> [What to work on]
Keep the pictures out of the copy and repeat the records exactly.

> [Screenshot and code edit data]
================

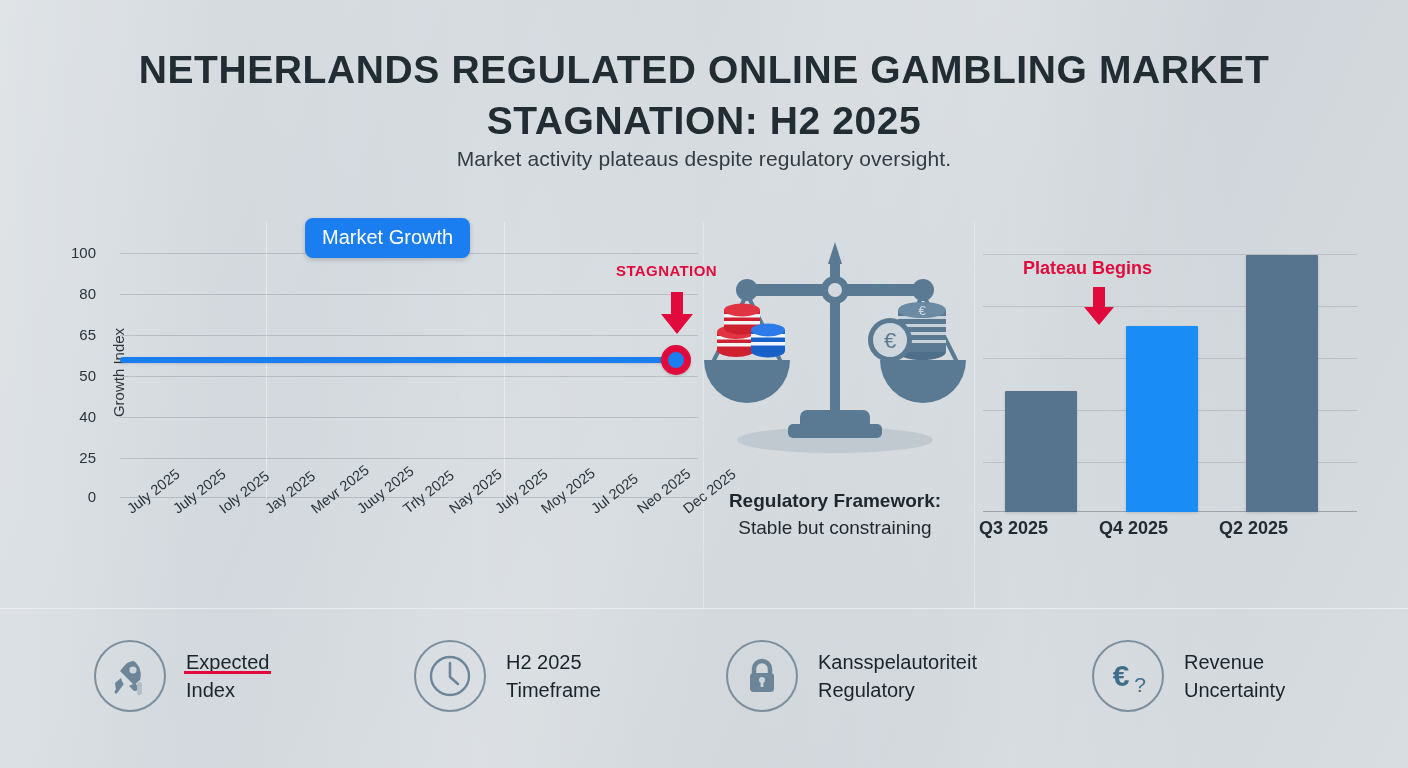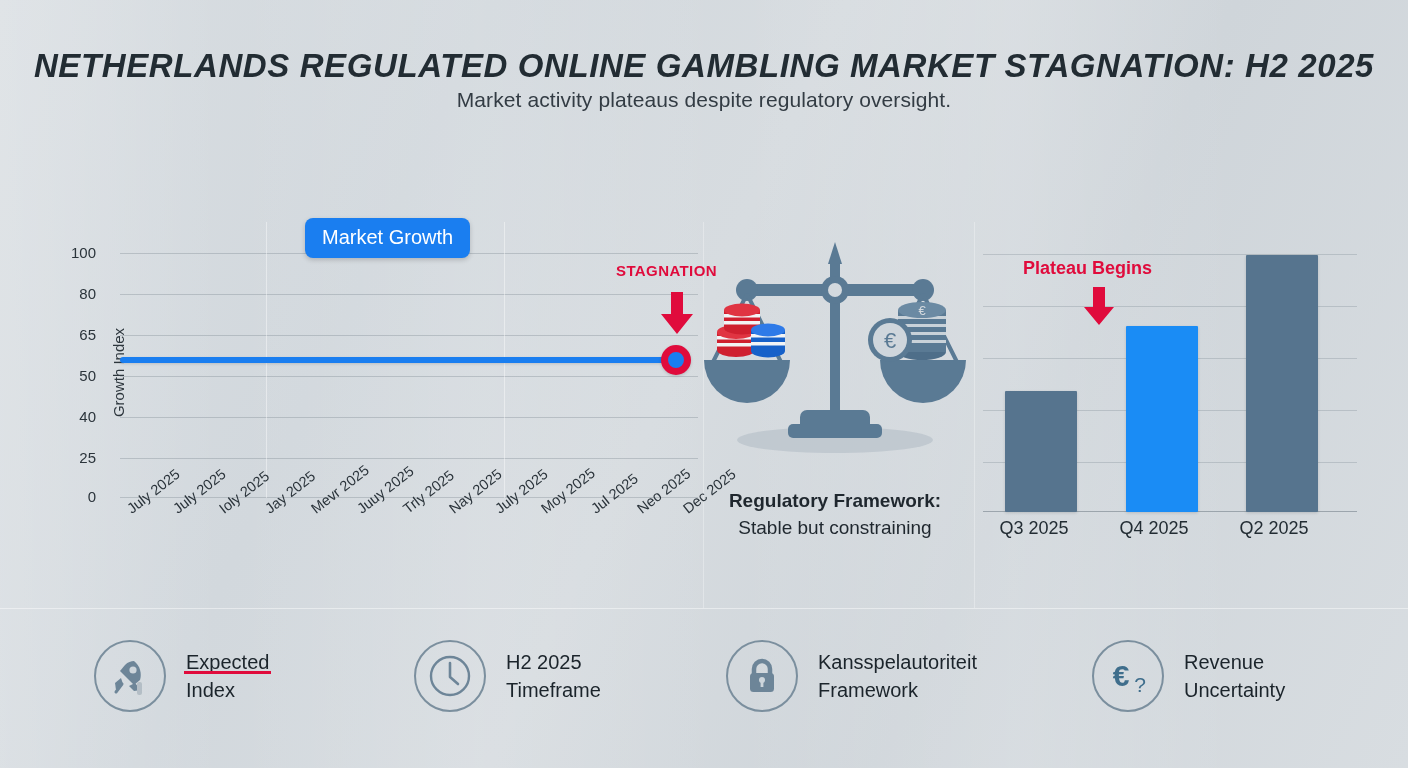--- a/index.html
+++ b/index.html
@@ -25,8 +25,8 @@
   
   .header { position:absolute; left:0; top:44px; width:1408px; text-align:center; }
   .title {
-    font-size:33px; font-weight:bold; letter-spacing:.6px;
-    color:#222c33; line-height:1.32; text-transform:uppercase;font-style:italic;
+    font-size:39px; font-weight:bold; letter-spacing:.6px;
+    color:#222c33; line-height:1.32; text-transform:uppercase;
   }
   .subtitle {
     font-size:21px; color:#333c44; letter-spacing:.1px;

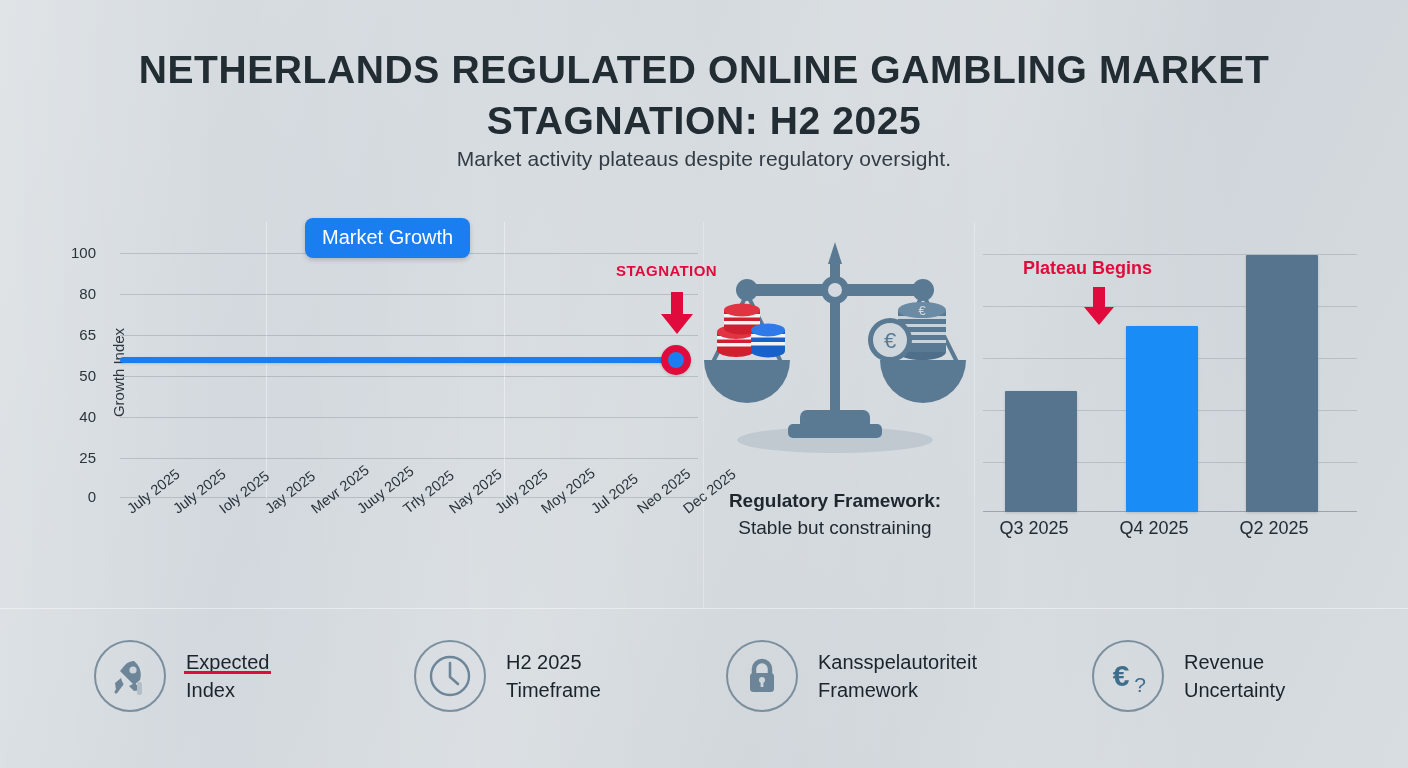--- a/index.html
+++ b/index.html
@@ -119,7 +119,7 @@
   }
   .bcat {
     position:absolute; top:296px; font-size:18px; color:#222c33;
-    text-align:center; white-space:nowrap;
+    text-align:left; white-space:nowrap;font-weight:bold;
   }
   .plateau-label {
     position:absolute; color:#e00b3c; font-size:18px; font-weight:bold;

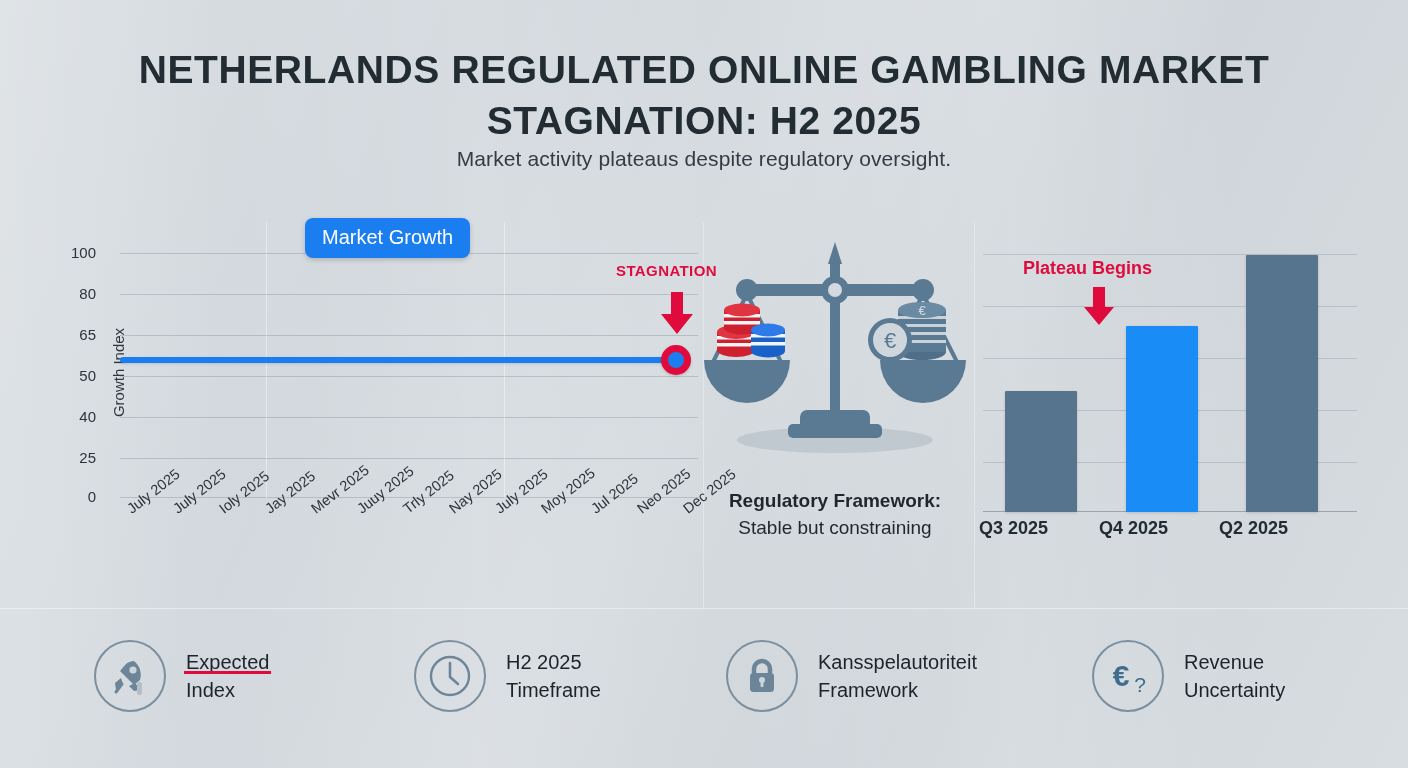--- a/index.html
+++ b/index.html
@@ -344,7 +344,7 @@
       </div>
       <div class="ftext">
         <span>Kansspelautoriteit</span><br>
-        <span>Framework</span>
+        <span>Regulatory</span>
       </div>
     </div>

================

> [Exercise output]
--- a/index.html
+++ b/index.html
@@ -25,8 +25,8 @@
   
   .header { position:absolute; left:0; top:44px; width:1408px; text-align:center; }
   .title {
-    font-size:33px; font-weight:bold; letter-spacing:.6px;
-    color:#222c33; line-height:1.32; text-transform:uppercase;font-style:italic;
+    font-size:39px; font-weight:bold; letter-spacing:.6px;
+    color:#222c33; line-height:1.32; text-transform:uppercase;
   }
   .subtitle {
     font-size:21px; color:#333c44; letter-spacing:.1px;

--- a/index.html
+++ b/index.html
@@ -119,7 +119,7 @@
   }
   .bcat {
     position:absolute; top:296px; font-size:18px; color:#222c33;
-    text-align:center; white-space:nowrap;
+    text-align:left; white-space:nowrap;font-weight:bold;
   }
   .plateau-label {
     position:absolute; color:#e00b3c; font-size:18px; font-weight:bold;

--- a/index.html
+++ b/index.html
@@ -344,7 +344,7 @@
       </div>
       <div class="ftext">
         <span>Kansspelautoriteit</span><br>
-        <span>Framework</span>
+        <span>Regulatory</span>
       </div>
     </div>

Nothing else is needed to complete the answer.